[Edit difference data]
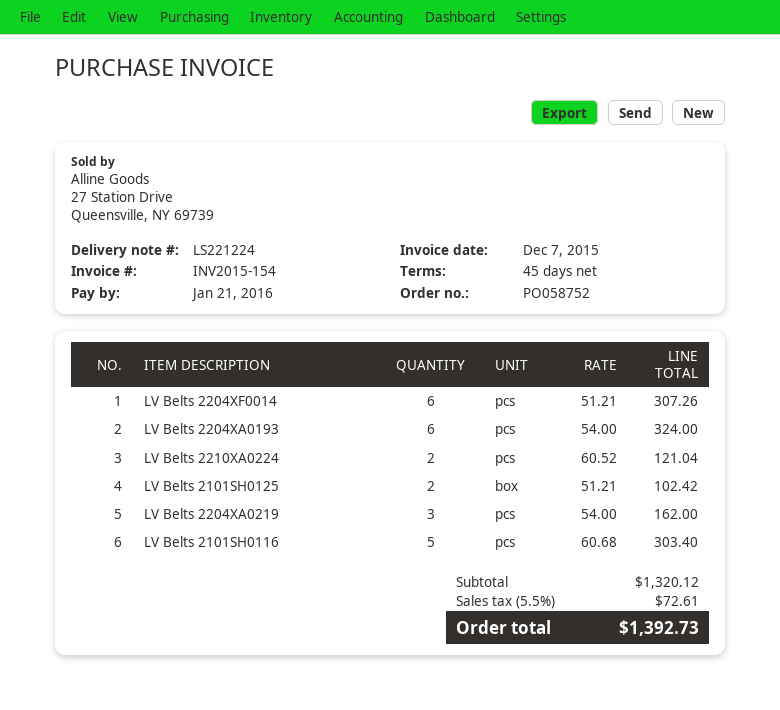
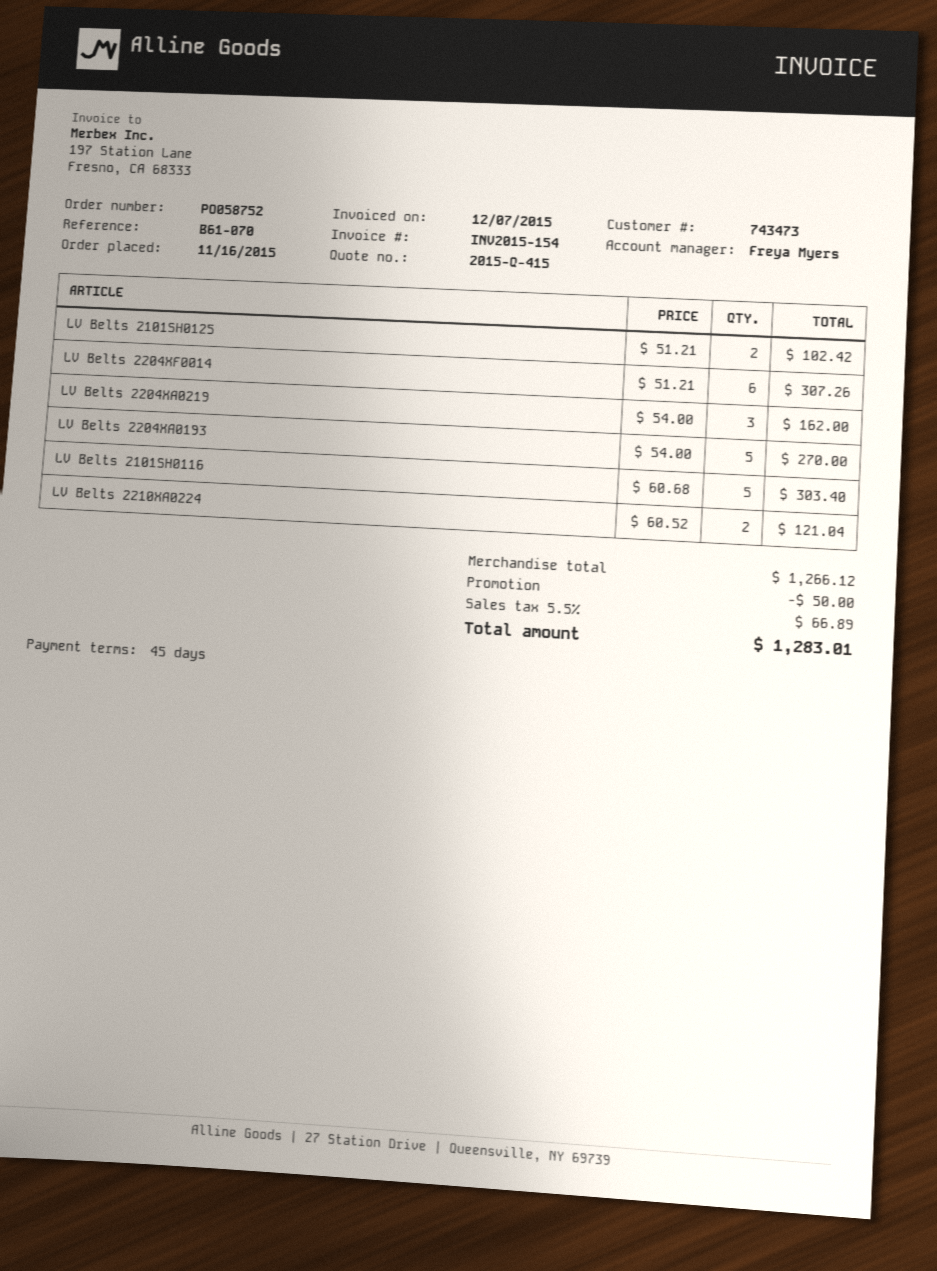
LV Belts 2204XA0193: 6 x 54.00 = 324.00 -> 5 x 54.00 = 270.00
subtotal: 1320.12 -> 1266.12
discount: none -> 50.00
tax: 5.5% = 72.61 -> 5.5% = 66.89
total: 1392.73 -> 1283.01

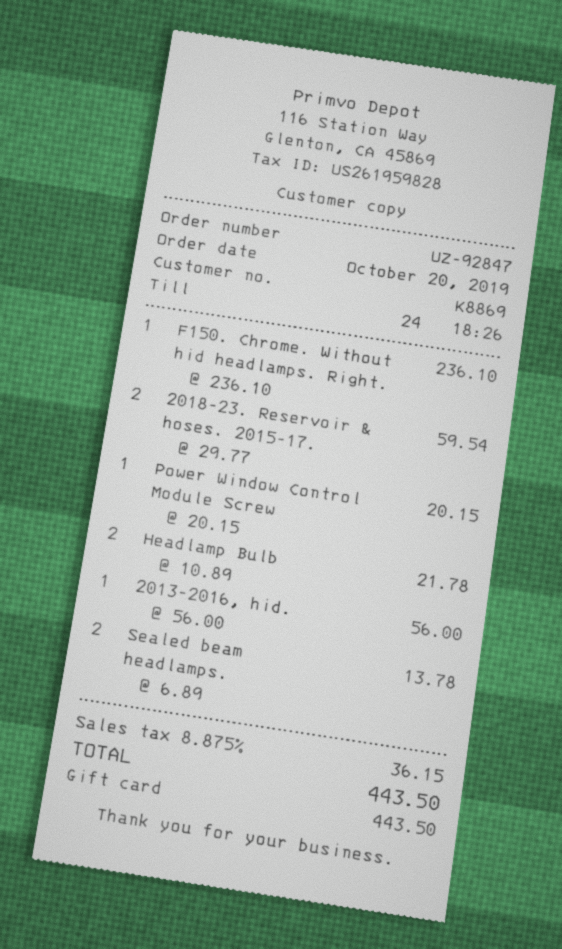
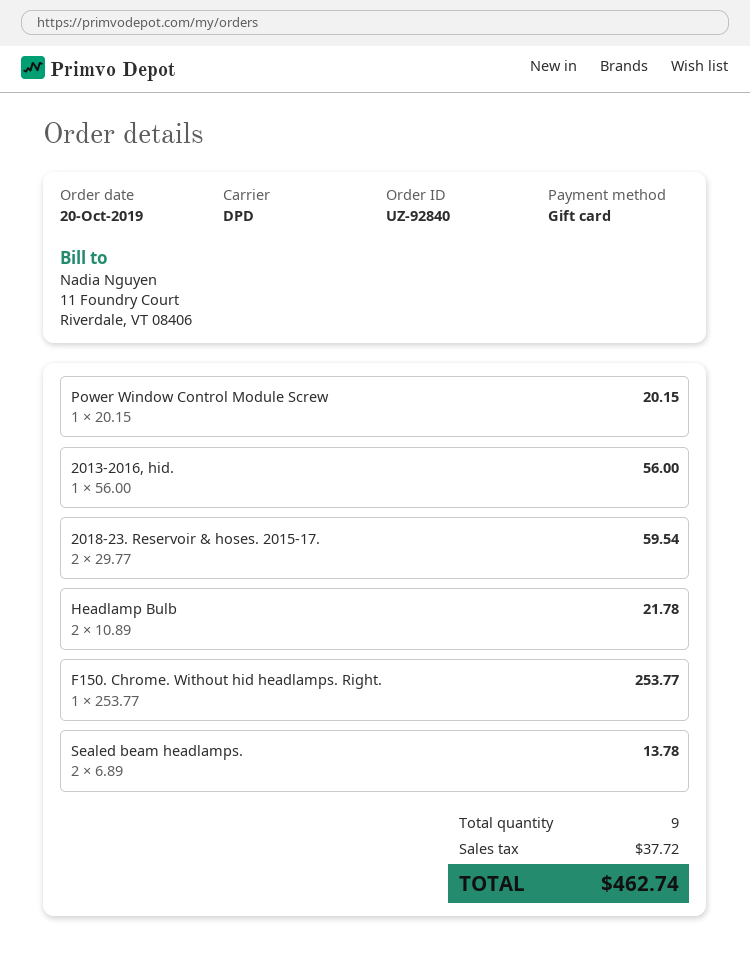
order number: UZ-92847 -> UZ-92840
F150. Chrome. Without hid headlamps. Right.: 1 x 236.10 = 236.10 -> 1 x 253.77 = 253.77
tax: 36.15 -> 37.72
total: 443.50 -> 462.74

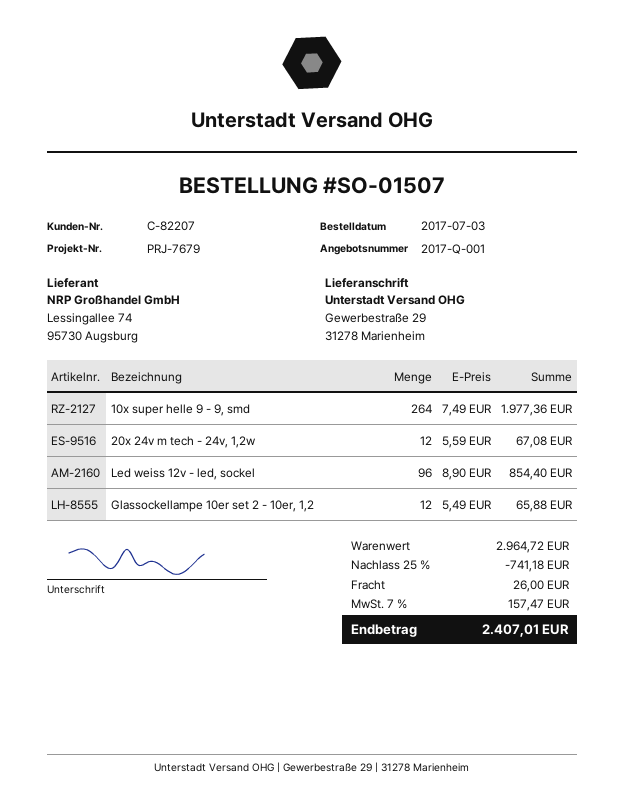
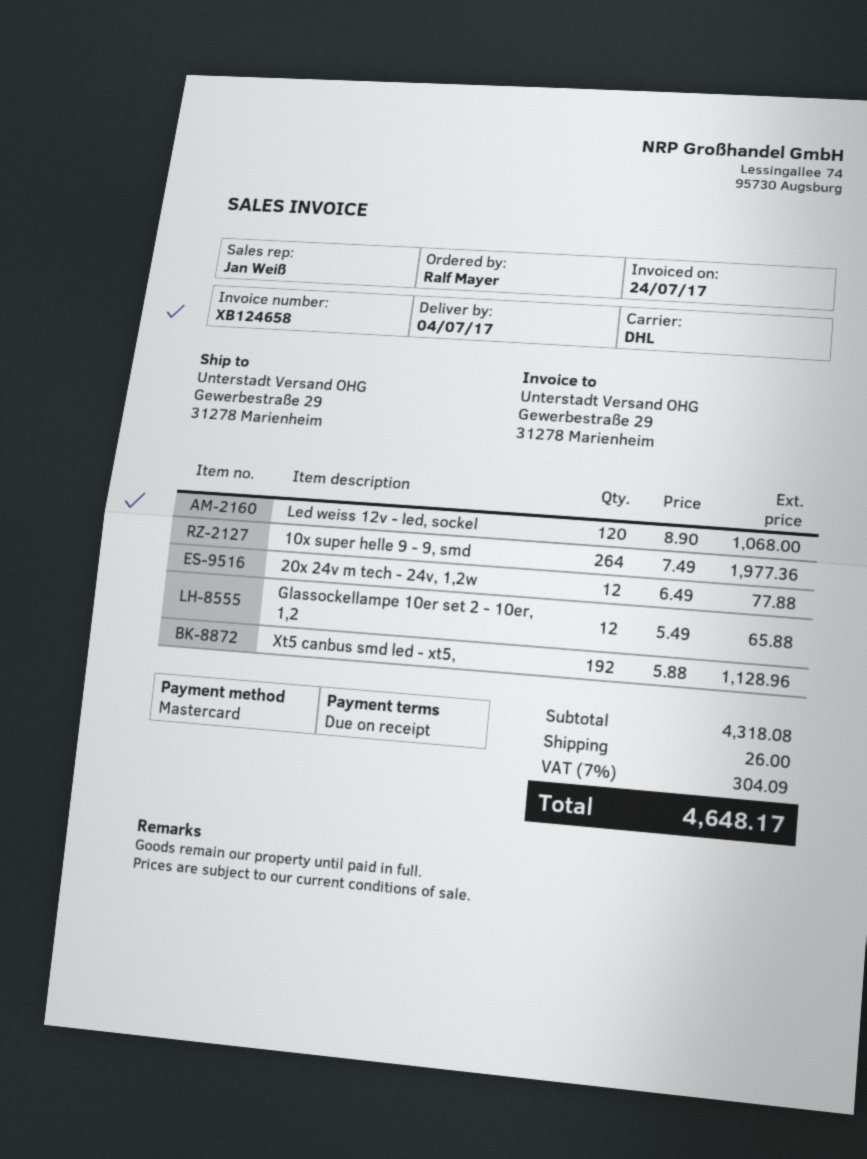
20x 24v m tech - 24v, 1,2w: 12 x 5.59 = 67.08 -> 12 x 6.49 = 77.88
Led weiss 12v - led, sockel: 96 x 8.90 = 854.40 -> 120 x 8.90 = 1068.00
Xt5 canbus smd led - xt5,: none -> 192 x 5.88 = 1128.96
subtotal: 2964.72 -> 4318.08
discount: 25% = 741.18 -> none
tax: 7% = 157.47 -> 7% = 304.09
total: 2407.01 -> 4648.17

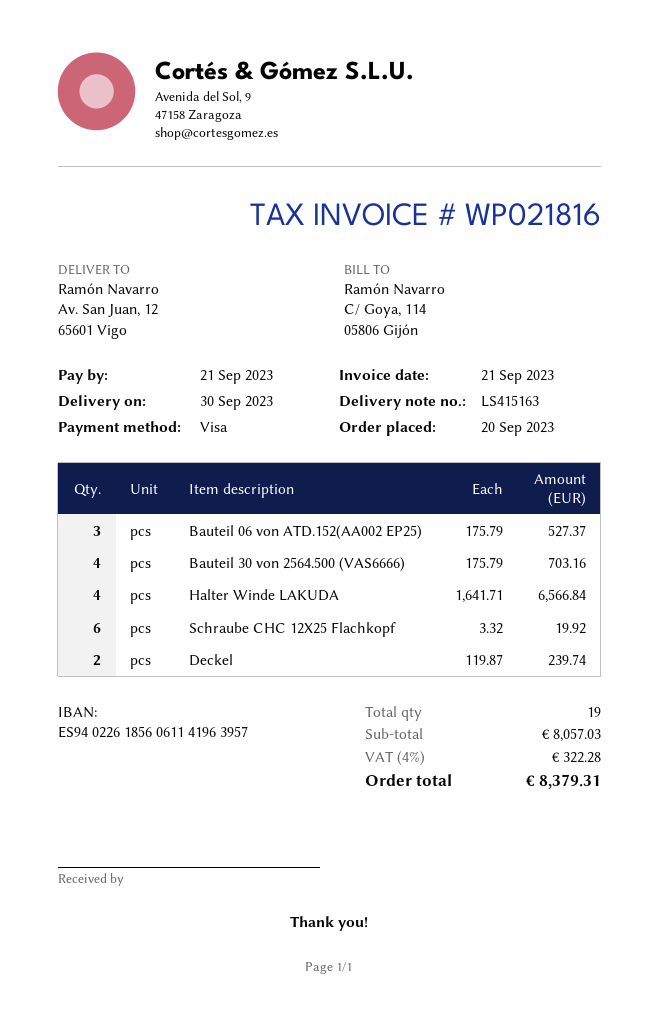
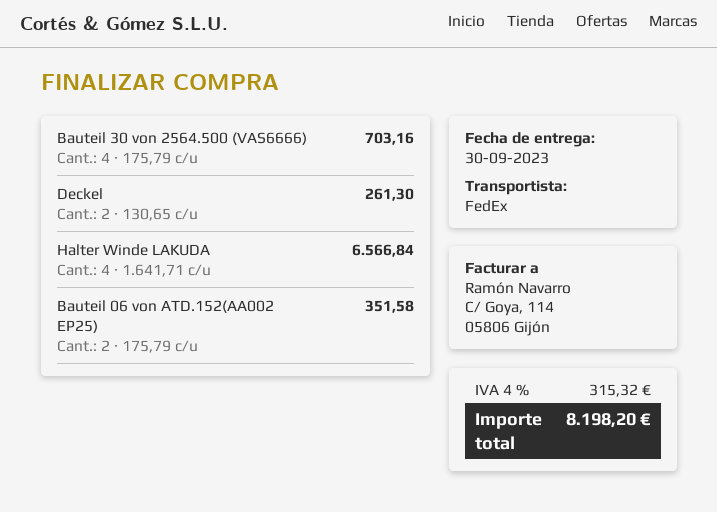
Bauteil 06 von ATD.152(AA002 EP25): 3 x 175.79 = 527.37 -> 2 x 175.79 = 351.58
Schraube CHC 12X25 Flachkopf: 6 x 3.32 = 19.92 -> none
Deckel: 2 x 119.87 = 239.74 -> 2 x 130.65 = 261.30
tax: 4% = 322.28 -> 4% = 315.32
total: 8379.31 -> 8198.20

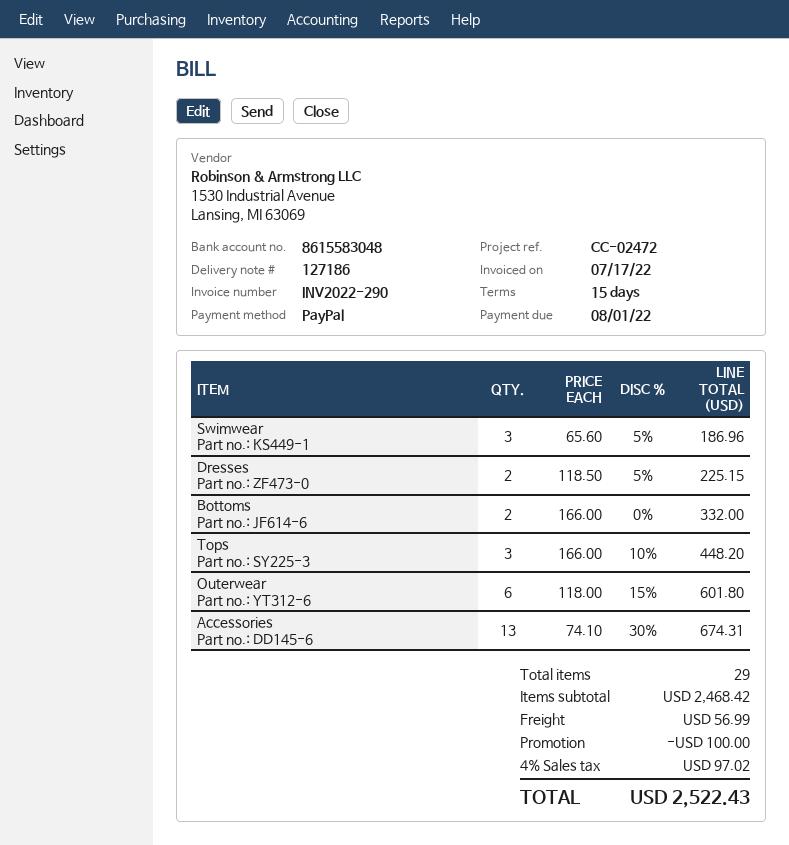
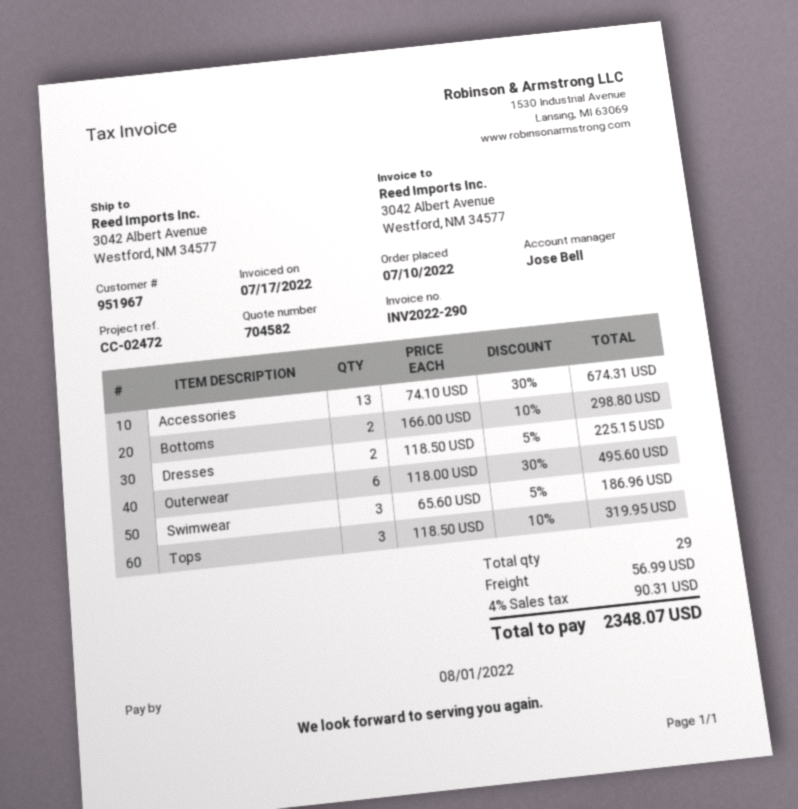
Bottoms: 2 x 166.00 = 332.00 -> 2 x 166.00 - 10% = 298.80
Tops: 3 x 166.00 - 10% = 448.20 -> 3 x 118.50 - 10% = 319.95
Outerwear: 6 x 118.00 - 15% = 601.80 -> 6 x 118.00 - 30% = 495.60
discount: 100.00 -> none
tax: 4% = 97.02 -> 4% = 90.31
total: 2522.43 -> 2348.07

Task instructions →
What is the number of lines in the data above that contain the word "discount"? Report the figure only.

Solution to this task →
3